■ Directions ■
Using the material below, repeat exactly the lines from the one with "ИЗ ЛИТЬЕВОГО КАМНЯ" through the one with "background: #d946ef ->", ends included, without any images.

■ Information shown ■
######
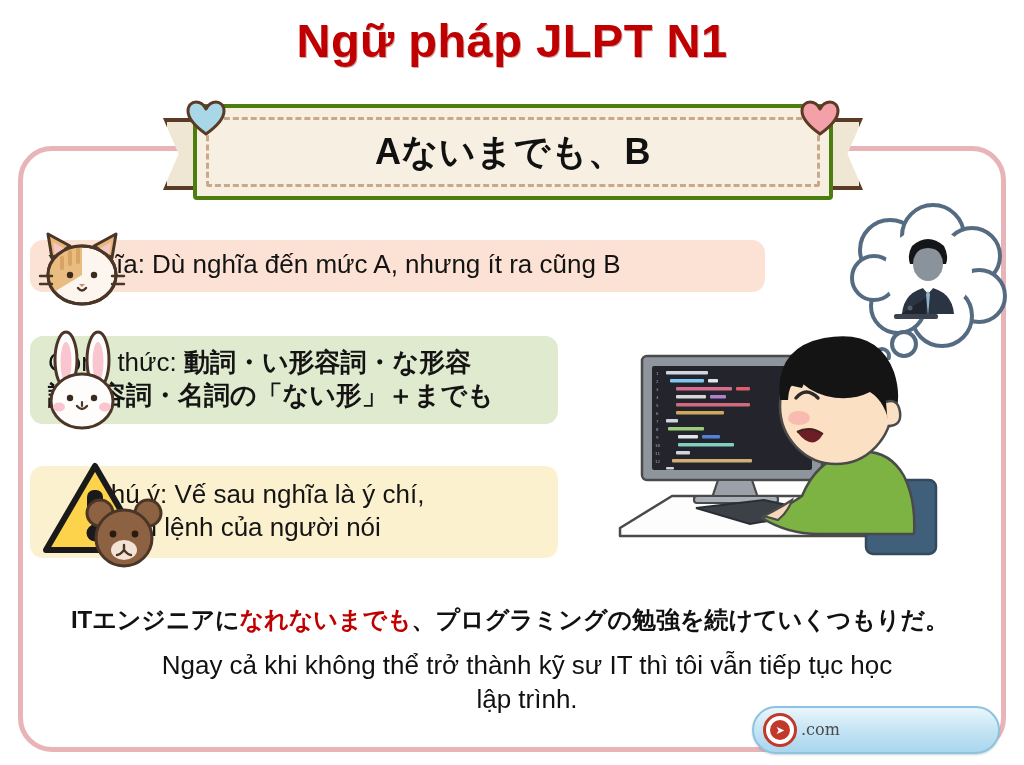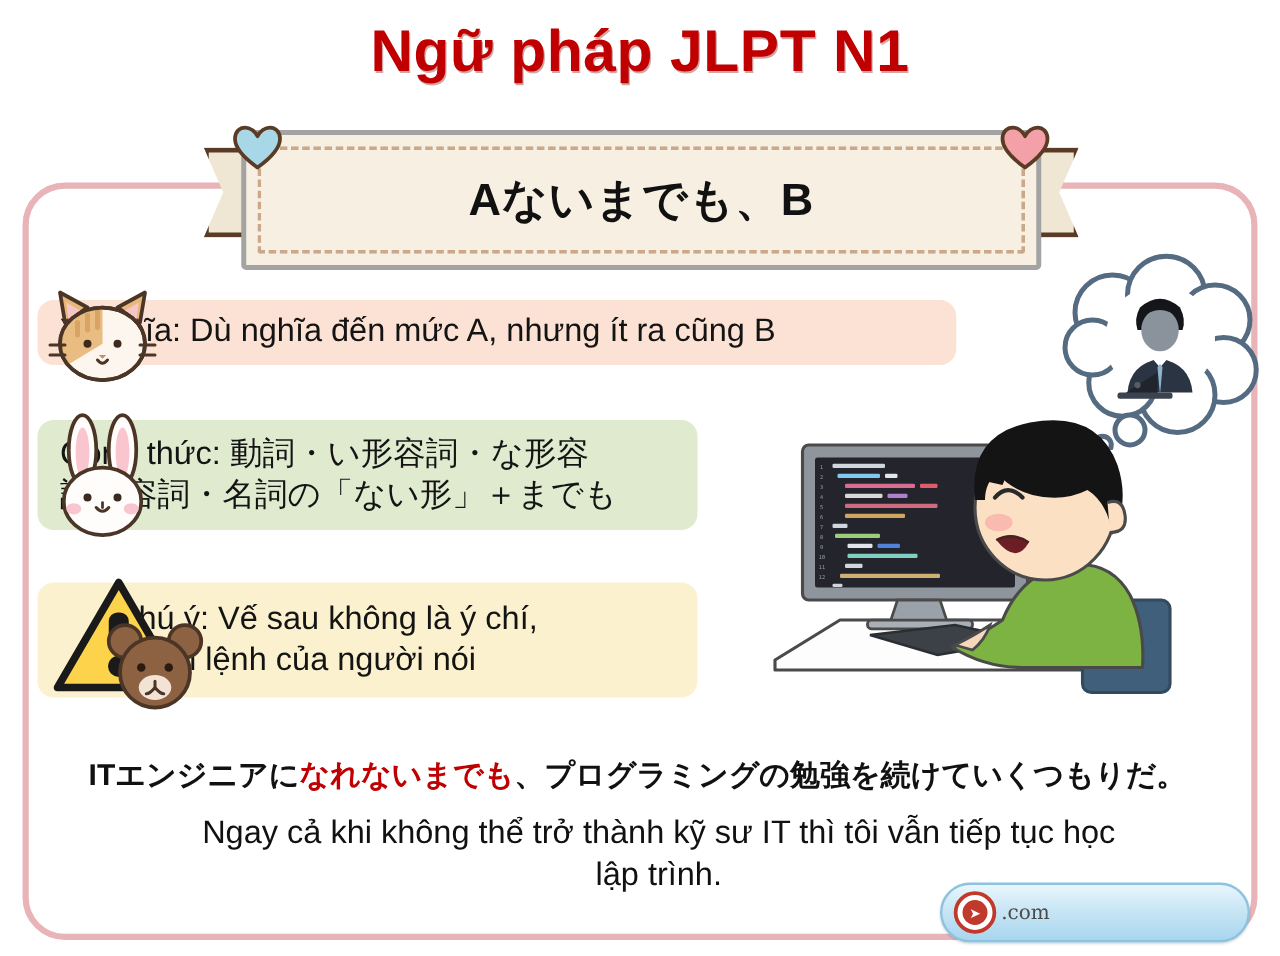"Aないまでも、B" .banner-body { border: 4px solid #a3a3a3 -> 4px solid #4d7c0f; height: 112px -> 96px }
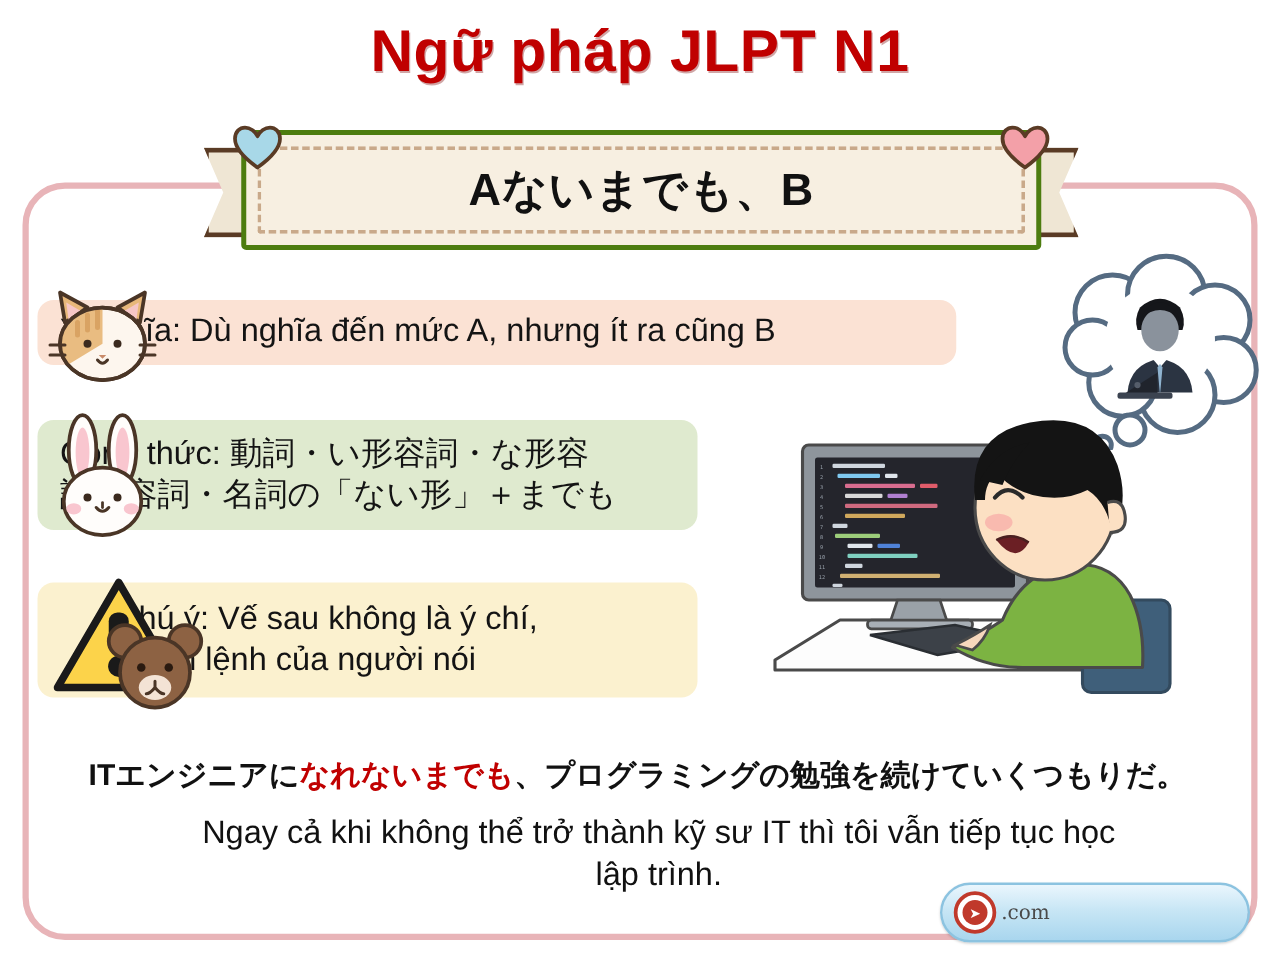"動詞・い形容詞・な形容" .band-text b { font-weight: normal -> bold }
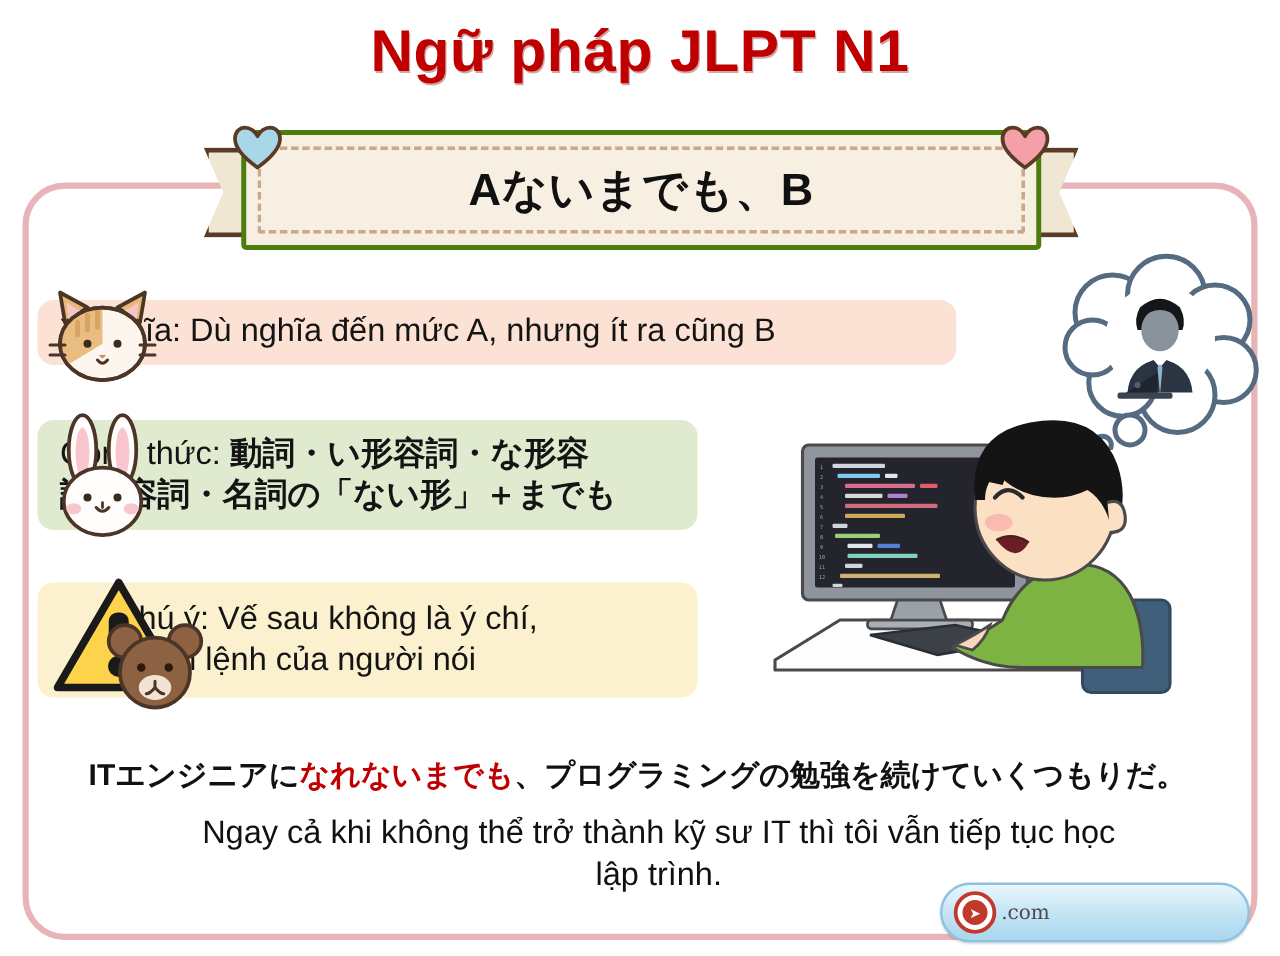"Vế sau không là ý" span { text: không -> nghĩa }
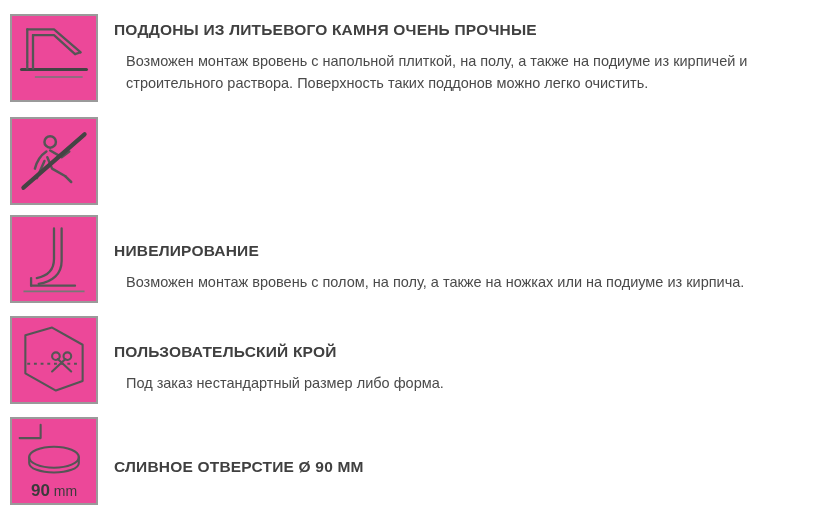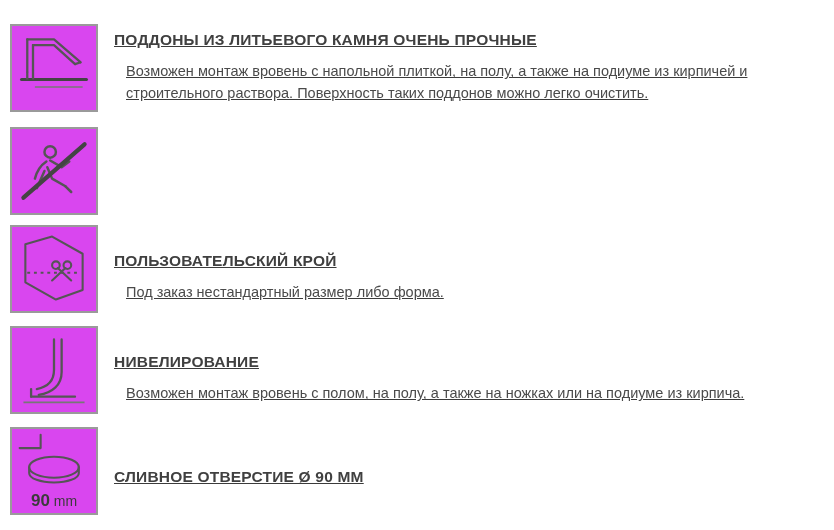"ПОДДОНЫ ИЗ ЛИТЬЕВОГО КАМНЯ ОЧЕНЬ" .sheet { padding: 24px 0 0 0 -> 14px 0 0 0; text-decoration: underline -> none }
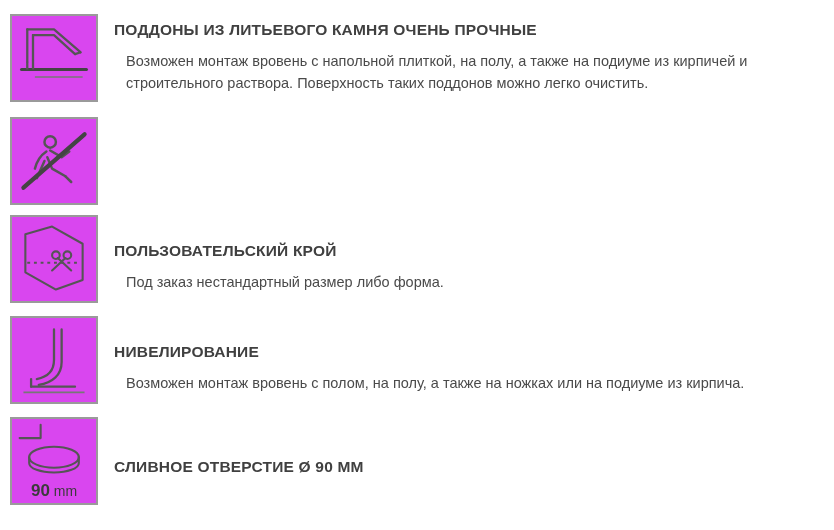"ПОЛЬЗОВАТЕЛЬСКИЙ КРОЙ" div.feature { order: before "НИВЕЛИРОВАНИЕ" -> after "НИВЕЛИРОВАНИЕ" }
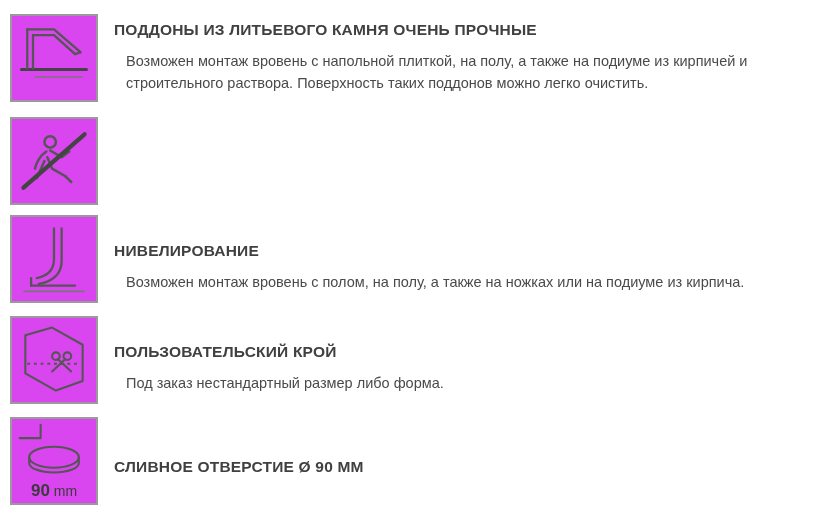"90 mm" .icon-box { background: #d946ef -> #ec4899 }
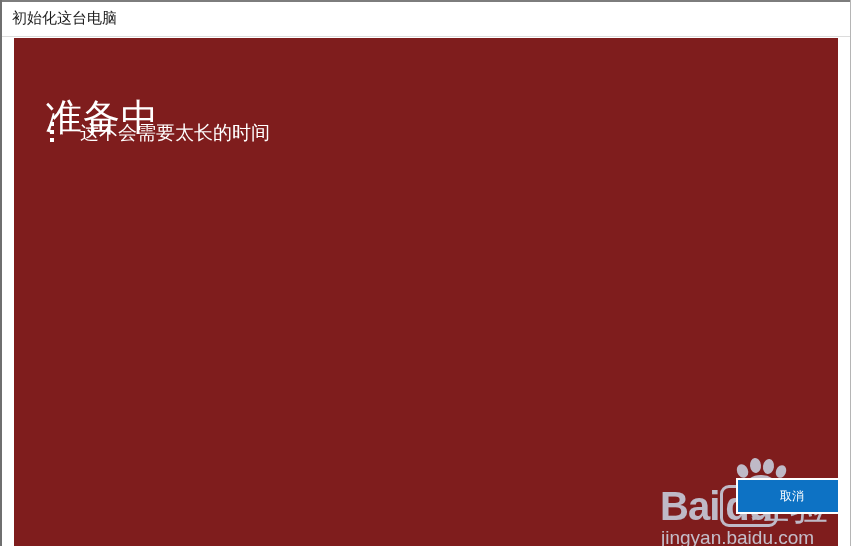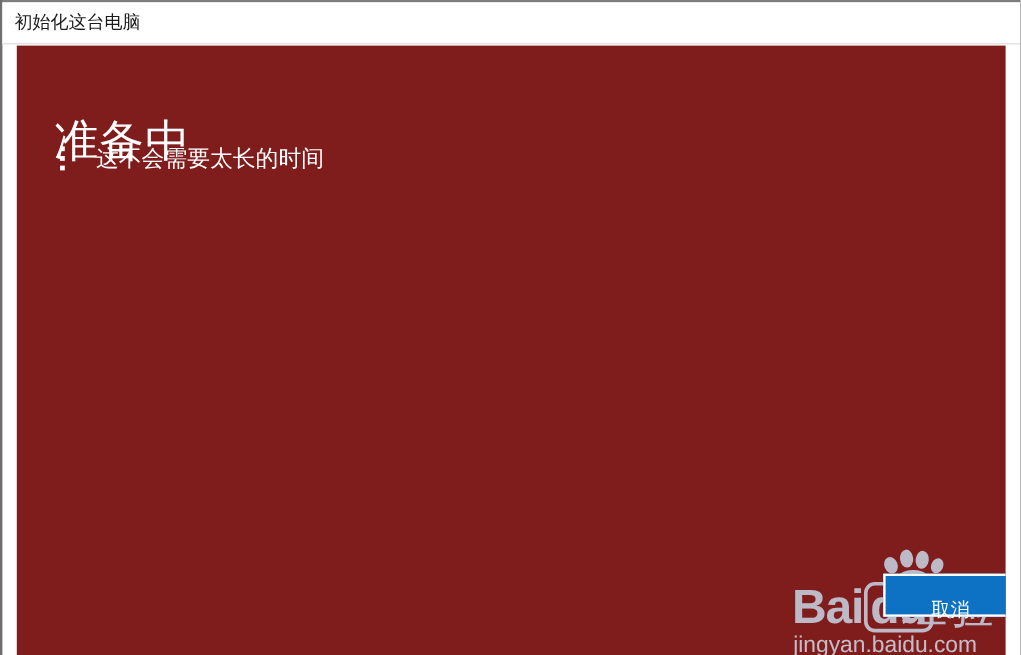"初始化这台电脑" .titlebar { font-family: none -> Liberation Serif, serif }
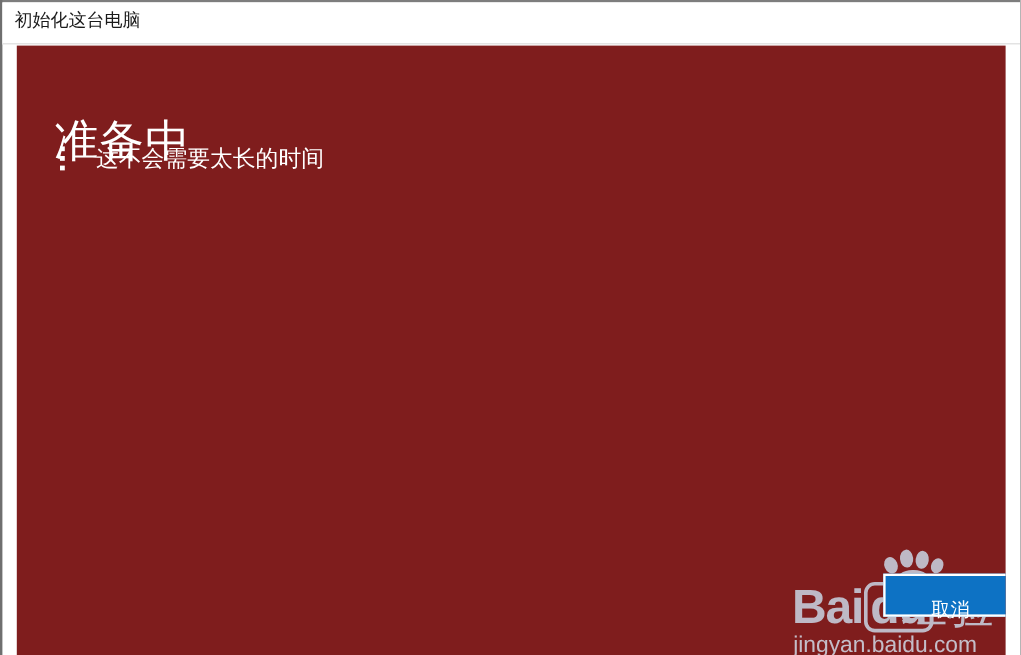"取消" .cancel-button { font-size: 16px -> 12px; padding: 13px -> 0 }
######
■ Task answer ■
"ПОДДОНЫ ИЗ ЛИТЬЕВОГО КАМНЯ ОЧЕНЬ" .sheet { padding: 24px 0 0 0 -> 14px 0 0 0; text-decoration: underline -> none }
"ПОЛЬЗОВАТЕЛЬСКИЙ КРОЙ" div.feature { order: before "НИВЕЛИРОВАНИЕ" -> after "НИВЕЛИРОВАНИЕ" }
"90 mm" .icon-box { background: #d946ef -> #ec4899 }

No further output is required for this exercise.